Member of the National Assembly of South Africa
- Incumbent
- Assumed office 14 June 2024

Eastern Cape MEC for Transport, Safety and Liaison
- In office 23 May 2014 – 16 August 2022
- Premier: Phumulo Masualle Oscar Mabuyane
- Preceded by: Thandiswa Marawu
- Succeeded by: Xolile Nqatha

Member of the Eastern Cape Provincial Legislature
- Incumbent
- Assumed office 21 May 2014

Personal details
- Born: Weziwe Tikana 3 November 1967 (age 58)
- Party: African National Congress
- Children: 3
- Education: Sewushe Commercial College
- Alma mater: Arthur Tsengiwe College of Education Belgravia Institute University of Pretoria Global Business Solution
- Profession: Politician, educator

= Weziwe Tikana-Gxotiwe =

South African politician, educator and trade unionist

Weziwe Tikana-Gxotiwe (born 3 November 1967) is a South African politician, educator and trade unionist who has been a Member of the National Assembly of South Africa since 2024, representing the African National Congress. Prior to her election to parliament, she served in the Eastern Cape Provincial Legislature

==Early life and education==
Tikana-Gxotiwe was born in Cala in the former Cape Province (now the Eastern Cape). She matriculated from Sewushe Commercial College. She completed a teachers' course at Arthur Tsengiwe College of Education. Tikana-Gxotiwe holds a primary teachers' diploma from Belgravia Institute and a diploma in local government Management from the University of Pretoria. Tikana-Gxotiwe earned a diploma in labour law from Global Business Solution.

== Career ==
Tikana-Gxotiwe worked as an educator and training officer at the Department of Education and the Xhalanga Entrepreneurial Development Centre. She was also an adult basic education supervisor at the Cala Guidance Centre. She was also a senior administration officer at the Emalahleni Local Municipality and was employed as a director of municipal public participation at the Local Government and Traditional Affairs Department. Tikana-Gxotiwe also served on the Vukani Community Radio Station board.

==Politics==
Tikana-Gxotiwe is a member of the African National Congress and the party's women's league and serves on both organisations' provincial executive committees. Tikana-Gxotiwe also served on the structures of the South African Democratic Teachers Union and the Xhalanga Youth Congress.

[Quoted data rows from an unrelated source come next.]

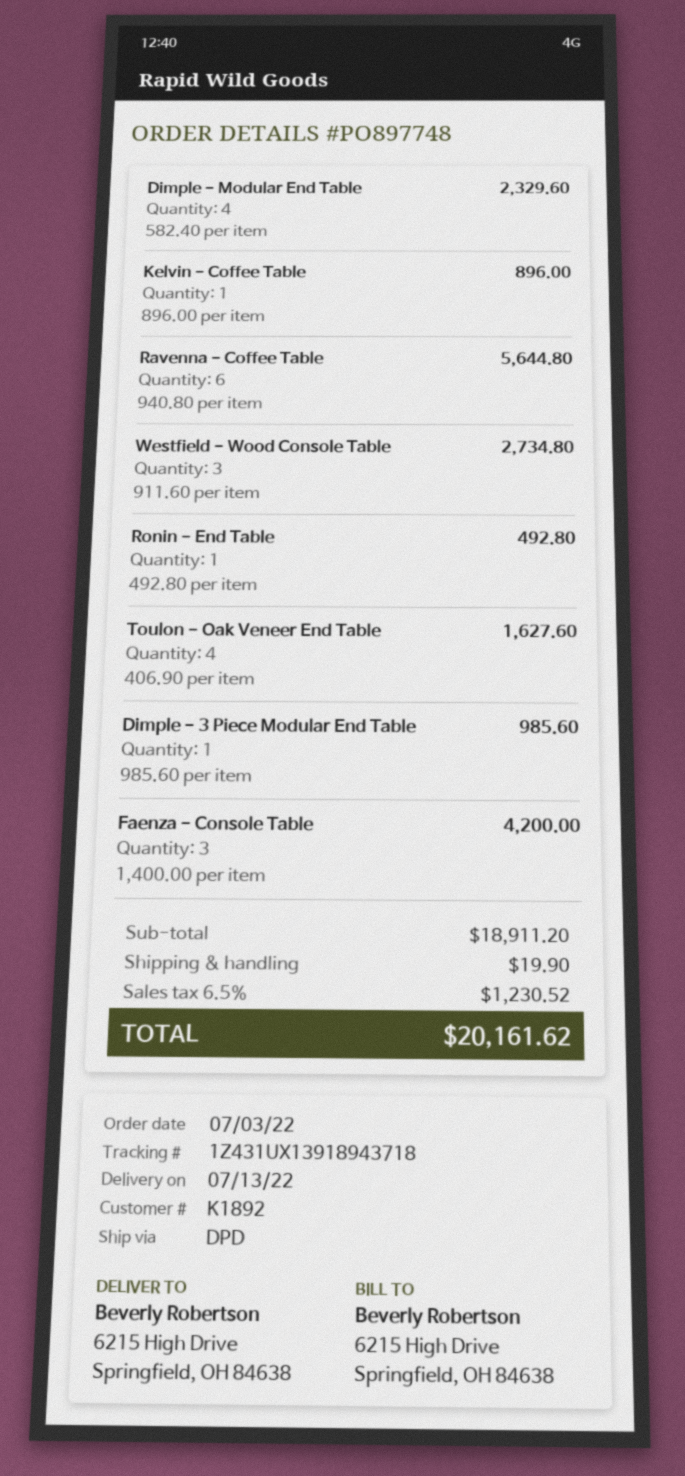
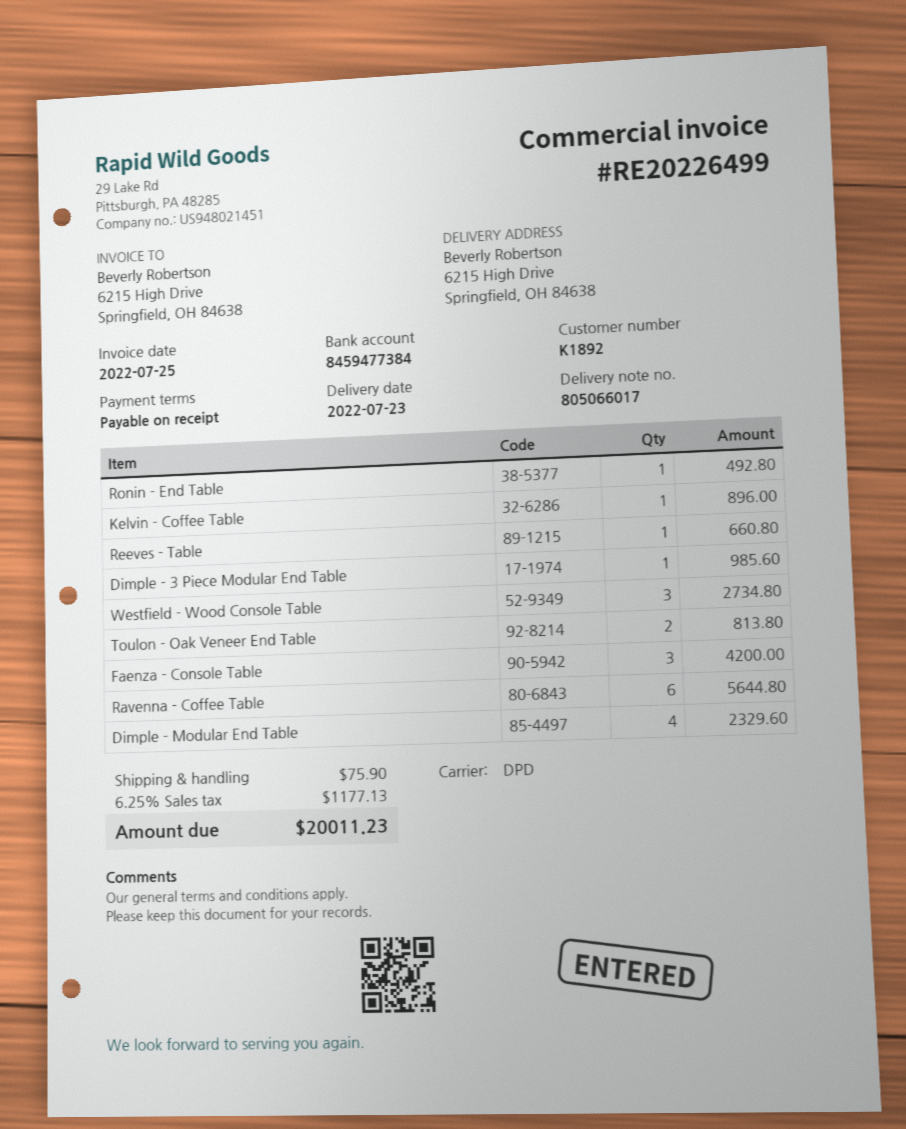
delivery date: 2022-07-13 -> 2022-07-23
Toulon - Oak Veneer End Table: 4 for 1627.60 -> 2 for 813.80
Reeves - Table: none -> 1 for 660.80
shipping: 19.90 -> 75.90
tax: 6.5% = 1230.52 -> 6.25% = 1177.13
total: 20161.62 -> 20011.23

Tikana-Gxotiwe served on the regional executive committee of the ANC's women's league in the former Engcobo Region and was a member of the inter-regional structure of the former Ngcobo, Queenstown and mid-Karoo region. She also served as treasurer of the ANC's Chris Hani region.

Tikana-Gxotiwe is a former mayor of Sakhisizwe Local Municipality in the Chris Hani District Municipality and former South African Democratic Teachers Union deputy chair. She was a member of the SALGA management committee and served as the chairperson of the Governance Sub-Committee of the organisation.

===Provincial government===
In 2014 Tikana-Gxotiwe was elected as a member of the Eastern Cape Provincial Legislature. She was then appointed as the Member of the Executive Council (MEC) for Transport, Safety and Liaison by premier Phumulo Masualle. Tikana-Gxotiwe was re-elected to another term in the legislature in 2019. She remained in her position as MEC for Transport, Safety and Liaison following Oscar Mabuyane's election as premier, meaning that she was the only member of Masualle's executive to be appointed to Mabuyane's executive.

In June 2020, Tikana-Gxotiwe lost a court case in which she wanted the United Democratic Movement (UDM) leader, Bantu Holomisa to retract a tweet raising concerns over a guest house, which is in her daughter's name, that the provincial government decided to use a COVID-19 isolation facility. Judge Gerald Bloem found it likely that Tikana-Gxotiwe was the owner or held a benefit in the Mioca Lodge in Cala.

In March 2021, acting Public Protector Kholeka Gcaleka found that there was no improper conduct by Tikana-Gxotiwe in relation to the procurement of her daughter's lodge as a COVID-19 quarantine site.

On 16 August 2022, Mabuyane reshuffled his executive council and removed Tikana-Gxotiwe as the MEC for Transport, Safety and Liaison due to her support for Babalo Madikizela, his contender for provincial chairperson at the ANC's provincial elective conference in May 2022.

==National parliament==
Tikana-Gxotiwe was ranked number 71 on the ANC's national candidate list for the 2024 general election. At the election, she won a seat in the National Assembly of South Africa. She was sworn in as a Member of Parliament.